The resident's tears when inspectors found him reflected not just physical discomfort but the helplessness of being unable to access the most basic tool for requesting assistance in a healthcare setting designed to provide round-the-clock care.

Full Inspection Report

The details above represent a summary of key findings. View the complete inspection report for Avon Place Healthcare Center from 2025-10-23 including all violations, facility responses, and corrective action plans.

Additional Resources

🏥 Editorial Standards & Professional Oversight

Data Source: This report is based on official federal inspection data from the Centers for Medicare & Medicaid Services (CMS).

Editorial Process: Content generated using AI (Claude) to synthesize complex regulatory data, then reviewed and verified for accuracy by our editorial team.

Professional Review: All content undergoes standards and compliance oversight by Christopher F. Nesbitt, Sr., NH EMT & BU-trained Paralegal, using professional regulatory data auditing protocols.

Medical Perspective: As emergency medical professionals, we understand how nursing home violations can escalate to health emergencies requiring ambulance transport. This analysis contextualizes regulatory findings within real-world patient safety implications.

Last verified: May 6, 2026 | Learn more about our methodology

📋 Quick Answer

AVON PLACE HEALTHCARE CENTER in AVON, OH was cited for violations during a health inspection on October 23, 2025.

Federal inspectors responding to a complaint found Resident #44 at Avon Place Healthcare Center in distress on the morning of October 22.

What this means: Health inspections identify deficiencies that facilities must correct. Violations range from minor documentation issues to serious safety concerns. Review the full report below for specific details and facility response.
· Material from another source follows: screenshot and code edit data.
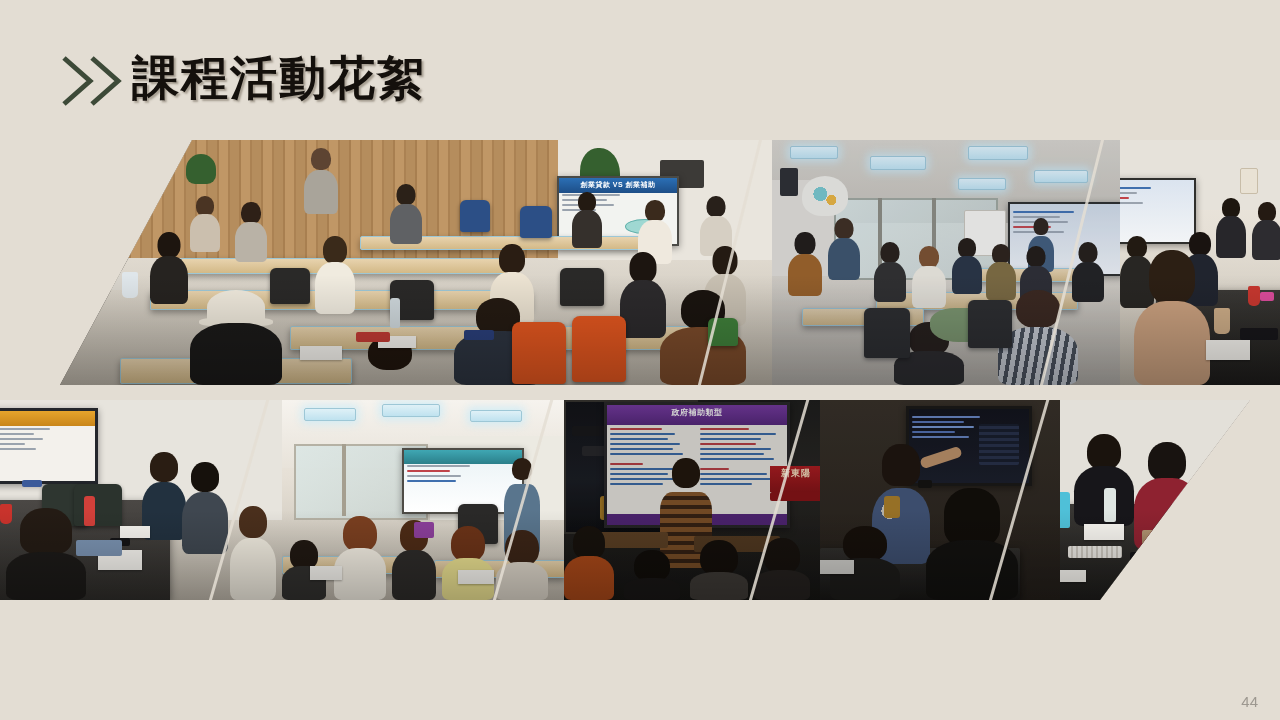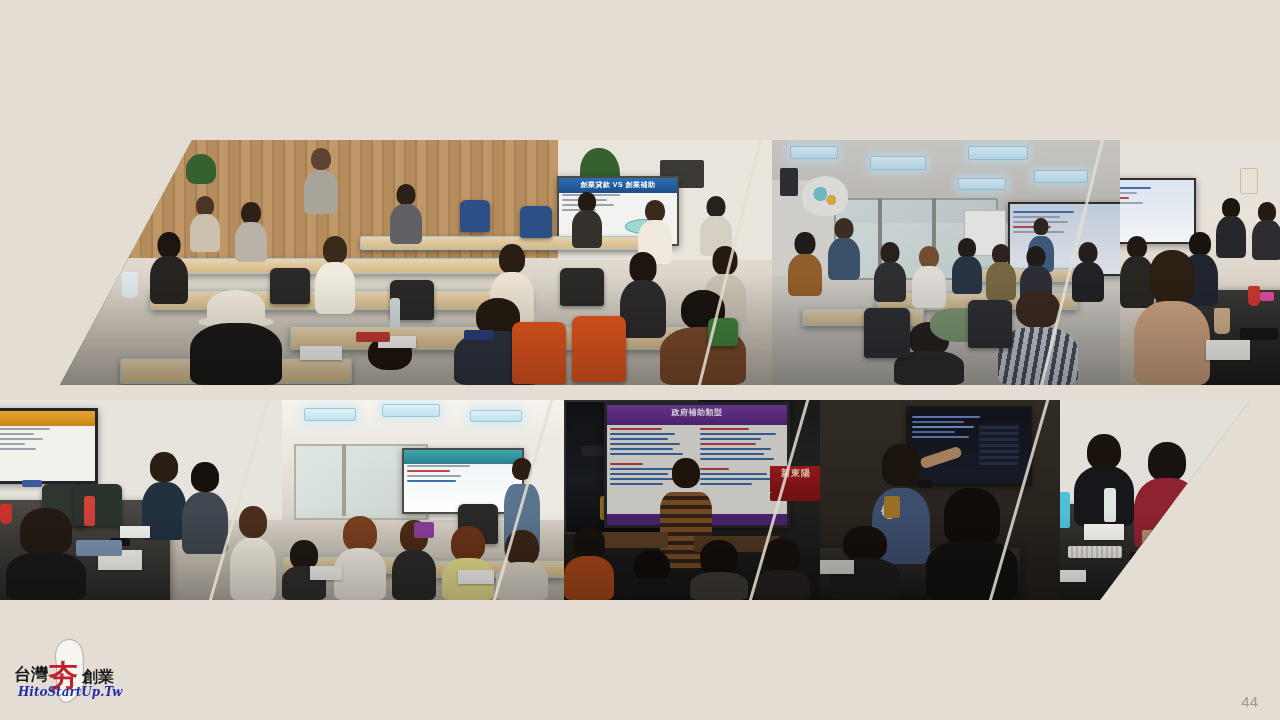--- a/index.html
+++ b/index.html
@@ -270,6 +270,15 @@
 
 <div id="slide">
 
+  <div class="header">
+    <div class="chev">
+      <svg width="70" height="58" viewBox="0 0 70 58">
+        <polyline points="6,6 32,29 6,52" fill="none" stroke="#3d4a38" stroke-width="5"></polyline>
+        <polyline points="34,6 60,29 34,52" fill="none" stroke="#3d4a38" stroke-width="5"></polyline>
+      </svg>
+    </div>
+    <div class="page-title">課程活動花絮</div>
+  </div>
 
   <div class="band band-top">
 

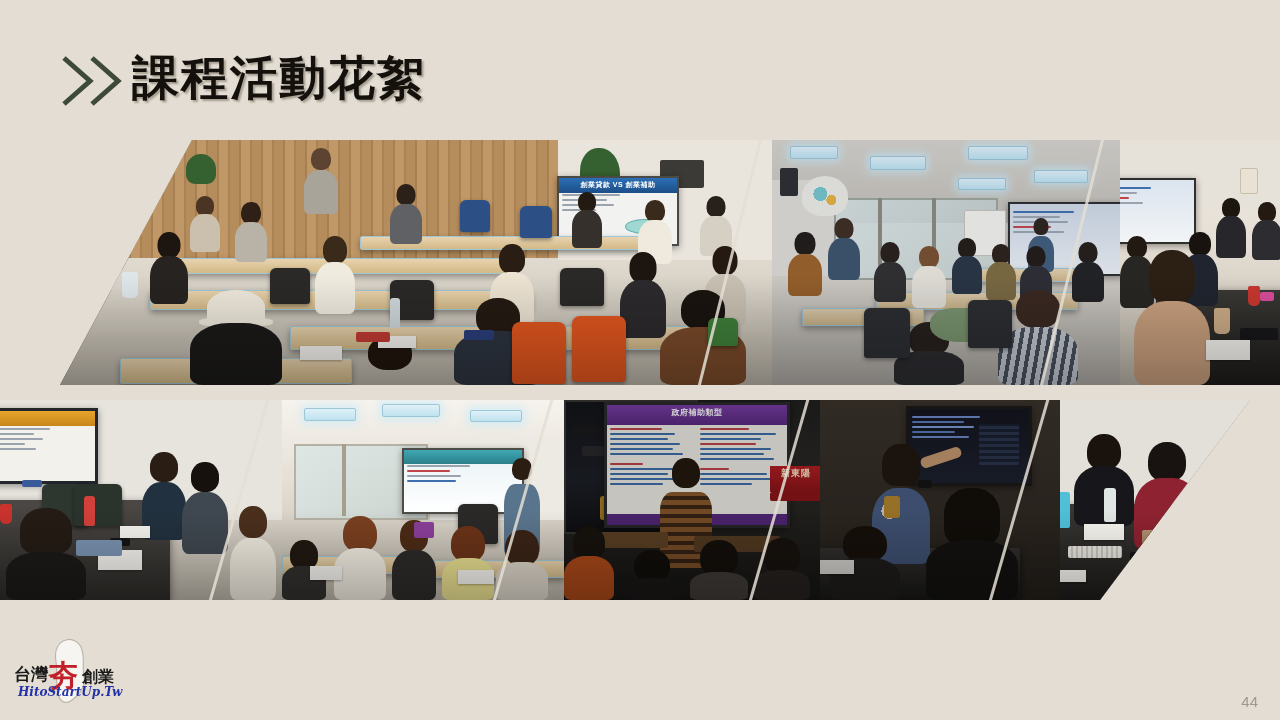--- a/index.html
+++ b/index.html
@@ -796,16 +796,6 @@
     <div class="seam" style="left:1052px; transform: rotate(16deg);"></div>
   </div>
 
-  <div class="logo">
-    <svg width="160" height="74" viewBox="0 0 160 74">
-      <path d="M58 4 C64 2 72 6 74 14 C77 24 74 32 76 40 C78 50 72 58 64 64 C58 69 52 66 50 58
-               C47 46 50 36 48 26 C46 14 50 6 58 4 Z" fill="#f7f5f1" stroke="#bdb7ab" stroke-width="1.2"></path>
-      <text x="6" y="44" font-family="DejaVu Sans, sans-serif" font-size="17" font-weight="700" fill="#1a1a1a">台灣</text>
-      <text x="40" y="50" font-family="DejaVu Sans, sans-serif" font-size="30" font-weight="700" fill="#c0202a">夯</text>
-      <text x="74" y="46" font-family="DejaVu Sans, sans-serif" font-size="16" font-weight="700" fill="#1a1a1a">創業</text>
-      <text x="10" y="60" font-family="DejaVu Serif, serif" font-size="12" font-style="italic" font-weight="700" fill="#2331a8">HitoStartUp.Tw</text>
-    </svg>
-  </div>
 
   <div class="page-num">44</div>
Frequently Asked Questions

What happened at AVON PLACE HEALTHCARE CENTER?
Federal inspectors responding to a complaint found Resident #44 at Avon Place Healthcare Center in distress on the morning of October 22.
How serious are these violations?
Violation severity varies from minor documentation issues to serious safety concerns. Review the inspection report for specific deficiency codes and scope. All violations must be corrected within required timeframes and are subject to follow-up verification inspections.
What should families do?
Families should: (1) Ask facility administration about specific corrective actions taken, (2) Request to see the follow-up inspection report verifying corrections, (3) Check if this represents a pattern by reviewing prior inspection reports, (4) Compare this facility's ratings with other nursing homes in AVON, OH, (5) Report any new concerns directly to state authorities.
Where can I see the full inspection report?
The complete inspection report is available on Medicare.gov's Care Compare website (www.medicare.gov/care-compare). You can also request a copy directly from AVON PLACE HEALTHCARE CENTER or from the state Department of Health. The report includes specific deficiency codes, facility responses, and correction timelines. This facility's federal provider number is 365155.
Has this facility had violations before?
To check AVON PLACE HEALTHCARE CENTER's history, visit Medicare.gov's Care Compare and review their inspection history, quality ratings, and staffing levels. Look for patterns of repeated violations, especially in critical areas like abuse prevention, medication management, infection control, and resident safety.